The Vijay Rupani-led BJP government in Gujarat has been caught on the wrong foot over its announcement of giving loans up to Rs 1 lakh for around 10 lakh small traders in the state whose businesses have been affected during COVID-19 pandemic.
Earlier this month, Gujarat Chief Minister Rupani had announced that under the Aatma Nirbhar Gujarat Sahay Yojana, Rs 1 lakh would be given as a loan to small traders, shop owners and small-scale businessmen by cooperative banks and cooperative credit society banks of the state.
While he announced that the loans would be given merely on the basis of an application and with no other documents or guarantors required, on the ground things have turned out to be different.
The loan was to be of three years with a moratorium period of six months. The beneficiaries will pay only two per cent interest and the remaining six per cent will be borne by the state government.
However, a few days ago, when people lined up in different parts of the state in front of the cooperative banks and cooperative credit society banks, they had a shocker ready for them: They were told to get two guarantors.
In addition, the banks have yet to disburse the forms as these forms have not been printed.

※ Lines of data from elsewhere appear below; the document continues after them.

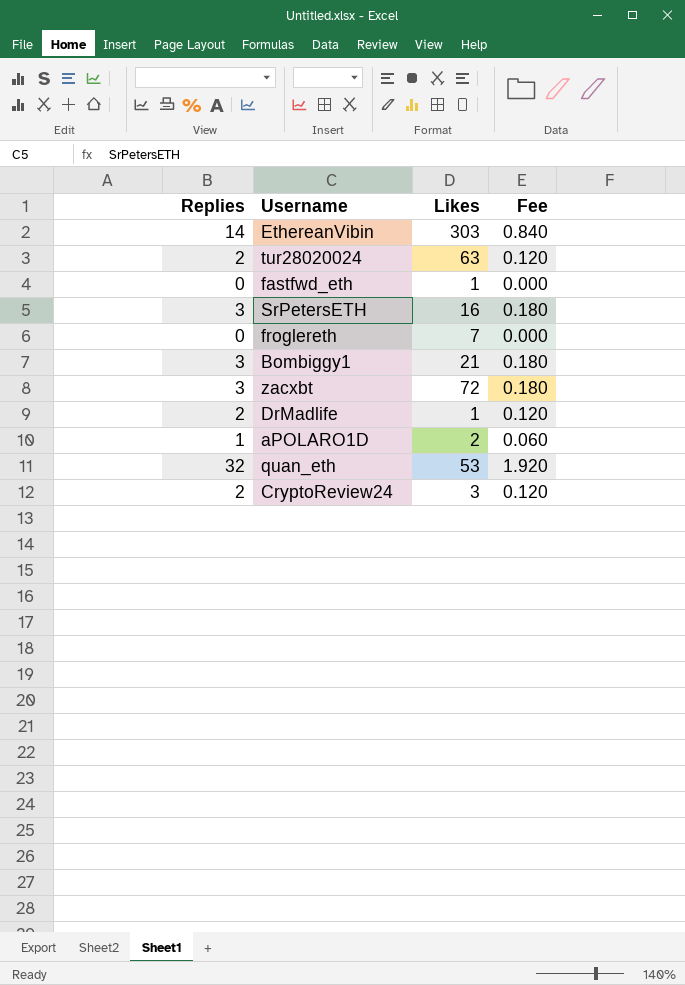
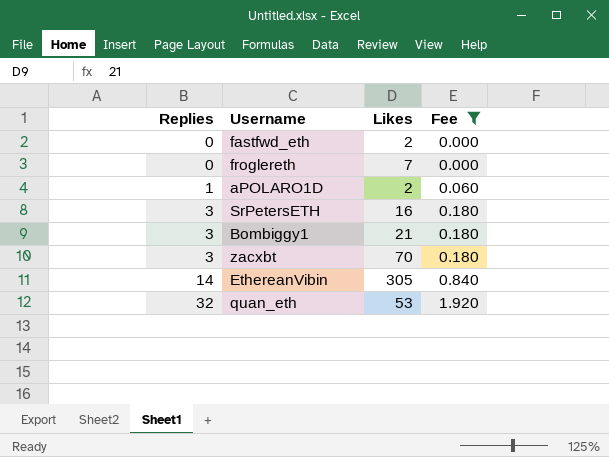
filter: none -> Fee != 0.120
row order: none -> Replies ascending
fastfwd_eth | Likes: 1 -> 2
zacxbt | Likes: 72 -> 70
EthereanVibin | Likes: 303 -> 305

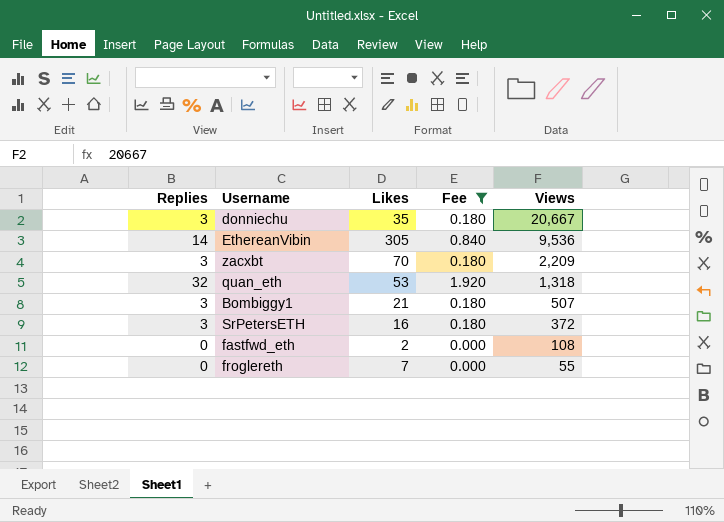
row order: Replies ascending -> Views descending
column Views | position: none -> 5
row aPOLARO1D: 1 | 2 | 0.060 -> none
row donniechu: none -> 3 | 35 | 0.180 | 20,667

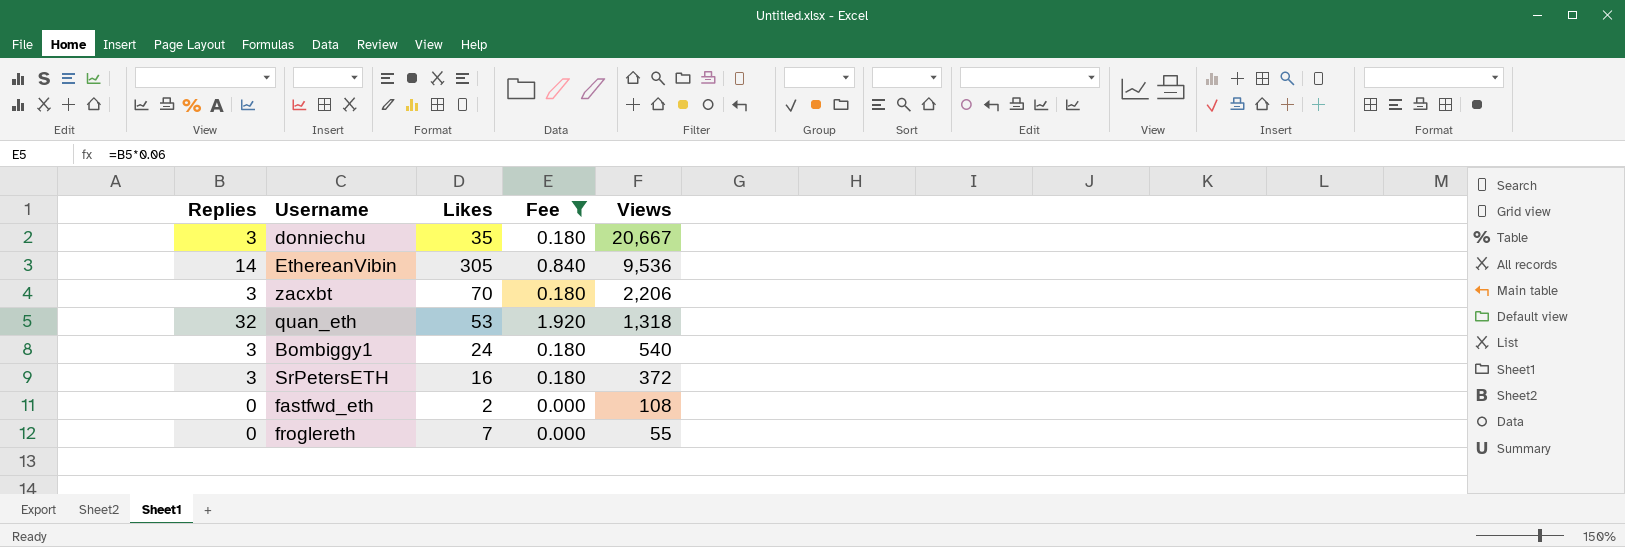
zacxbt | Views: 2,209 -> 2,206
Bombiggy1 | Likes: 21 -> 24
Bombiggy1 | Views: 507 -> 540

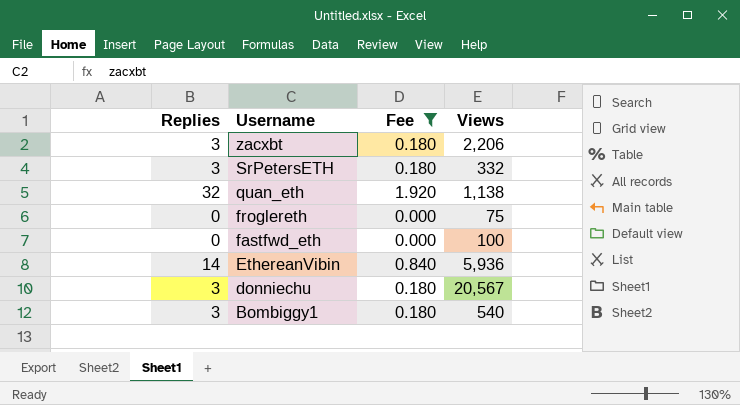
row order: Views descending -> Username descending
column Likes | position: 3 -> none
SrPetersETH | Views: 372 -> 332
quan_eth | Views: 1,318 -> 1,138
froglereth | Views: 55 -> 75
fastfwd_eth | Views: 108 -> 100
EthereanVibin | Views: 9,536 -> 5,936
donniechu | Views: 20,667 -> 20,567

The AICC spokesperson from Gujarat, Shaktisinh Gohil, on Saturday hit out at the Gujarat state government alleging that these are merely announcements as the banks can not give loans without making the beneficiary a shareholder.

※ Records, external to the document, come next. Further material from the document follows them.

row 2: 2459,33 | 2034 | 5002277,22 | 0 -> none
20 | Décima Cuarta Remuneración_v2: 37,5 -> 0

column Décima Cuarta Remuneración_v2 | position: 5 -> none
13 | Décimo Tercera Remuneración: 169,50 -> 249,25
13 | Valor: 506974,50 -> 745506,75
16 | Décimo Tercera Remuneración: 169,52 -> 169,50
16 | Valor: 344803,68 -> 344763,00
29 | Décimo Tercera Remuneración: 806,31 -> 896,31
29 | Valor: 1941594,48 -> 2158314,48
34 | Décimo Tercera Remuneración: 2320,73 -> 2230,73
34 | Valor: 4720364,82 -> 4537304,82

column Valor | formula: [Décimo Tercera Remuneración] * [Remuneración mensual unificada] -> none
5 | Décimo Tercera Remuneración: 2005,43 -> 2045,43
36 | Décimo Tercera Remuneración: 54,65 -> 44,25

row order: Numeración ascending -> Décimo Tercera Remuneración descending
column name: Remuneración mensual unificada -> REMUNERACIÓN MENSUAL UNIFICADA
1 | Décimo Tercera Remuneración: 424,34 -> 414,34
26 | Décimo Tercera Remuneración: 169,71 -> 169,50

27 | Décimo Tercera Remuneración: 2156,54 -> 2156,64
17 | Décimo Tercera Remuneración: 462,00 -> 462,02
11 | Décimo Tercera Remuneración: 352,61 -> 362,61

He said that the cooperative banks are under the purview of the Reserve Bank of India and that as per the rules, loans can not be given to anyone who is not a shareholder.

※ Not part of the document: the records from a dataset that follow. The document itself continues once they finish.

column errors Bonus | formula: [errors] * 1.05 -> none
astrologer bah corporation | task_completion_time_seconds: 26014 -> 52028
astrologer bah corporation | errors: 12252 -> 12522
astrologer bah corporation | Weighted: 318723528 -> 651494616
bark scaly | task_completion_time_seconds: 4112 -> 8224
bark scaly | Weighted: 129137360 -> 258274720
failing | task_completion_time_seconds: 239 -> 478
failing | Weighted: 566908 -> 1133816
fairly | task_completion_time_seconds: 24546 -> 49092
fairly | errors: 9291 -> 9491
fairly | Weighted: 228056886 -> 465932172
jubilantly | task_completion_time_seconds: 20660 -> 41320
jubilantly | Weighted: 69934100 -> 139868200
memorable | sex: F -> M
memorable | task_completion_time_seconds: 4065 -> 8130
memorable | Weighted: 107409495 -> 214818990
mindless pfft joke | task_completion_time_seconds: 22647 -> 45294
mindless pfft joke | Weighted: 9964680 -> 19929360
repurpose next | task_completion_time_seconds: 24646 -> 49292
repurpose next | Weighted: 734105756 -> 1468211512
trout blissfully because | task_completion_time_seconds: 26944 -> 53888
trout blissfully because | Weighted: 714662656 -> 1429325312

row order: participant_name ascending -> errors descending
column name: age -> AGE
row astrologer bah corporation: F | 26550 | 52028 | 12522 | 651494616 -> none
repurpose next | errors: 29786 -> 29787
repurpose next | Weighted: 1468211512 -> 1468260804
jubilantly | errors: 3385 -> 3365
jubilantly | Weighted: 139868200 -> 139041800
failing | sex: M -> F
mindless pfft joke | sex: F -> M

Gohil pointed out that even the Gujarat BJP's website talks about two guarantors and 10 documents that are required.
Sources in the cooperative banking sector speaking to THE WEEK questioned the feasibility of the plan, as the cooperative banking sector does not have the amount to give as loans that have been committed by the chief minister.
One of the players in the cooperative banking sector said that they also fear that beneficiaries could turn out defaulters as they might not have the capacity to return the money. Sources said that during these two months, lakhs of people have borrowed money from private money lenders.